EXERCISE OBJECTIVE: Please find every line in the records below that contains the word "client", and copy it.

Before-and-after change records

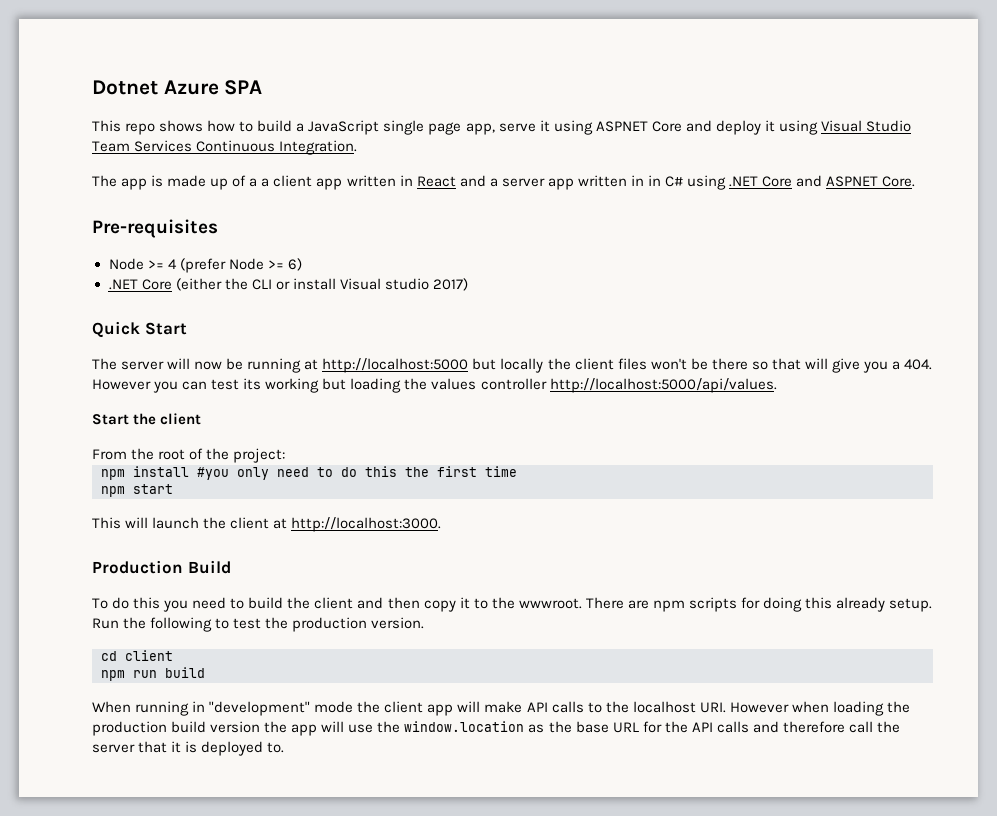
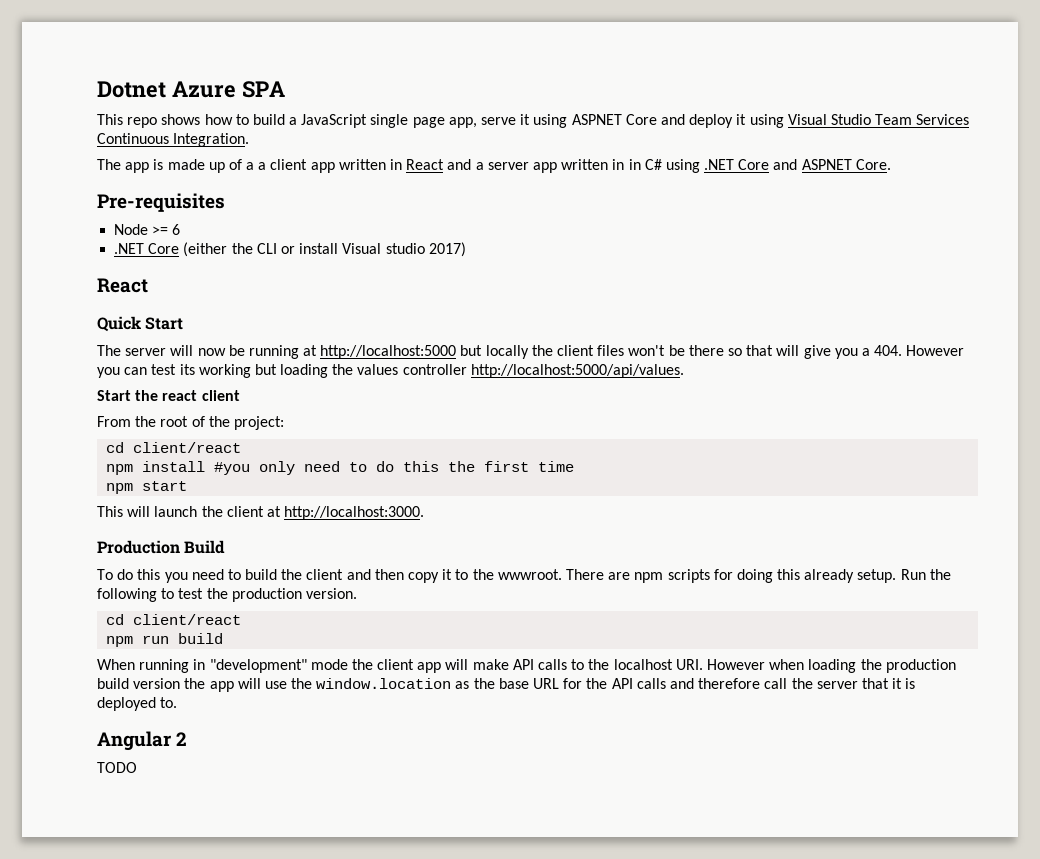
[167,258,302,273] 4 (prefer Node >= 6) -> [172,224,181,235] 6
(468, 284) none -> [97,278,148,293] // React
(157, 419) none -> [162,390,198,401] react
(286, 455) none -> [106,442,242,453] // cd client/react
[125,650,173,661] client -> [133,614,242,625] client/react
(285, 747) none -> [97,731,188,751] [97,762,137,773] // Angular 2 // TODO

TASK ANSWER:
(286, 455) none -> [106,442,242,453] // cd client/react
[125,650,173,661] client -> [133,614,242,625] client/react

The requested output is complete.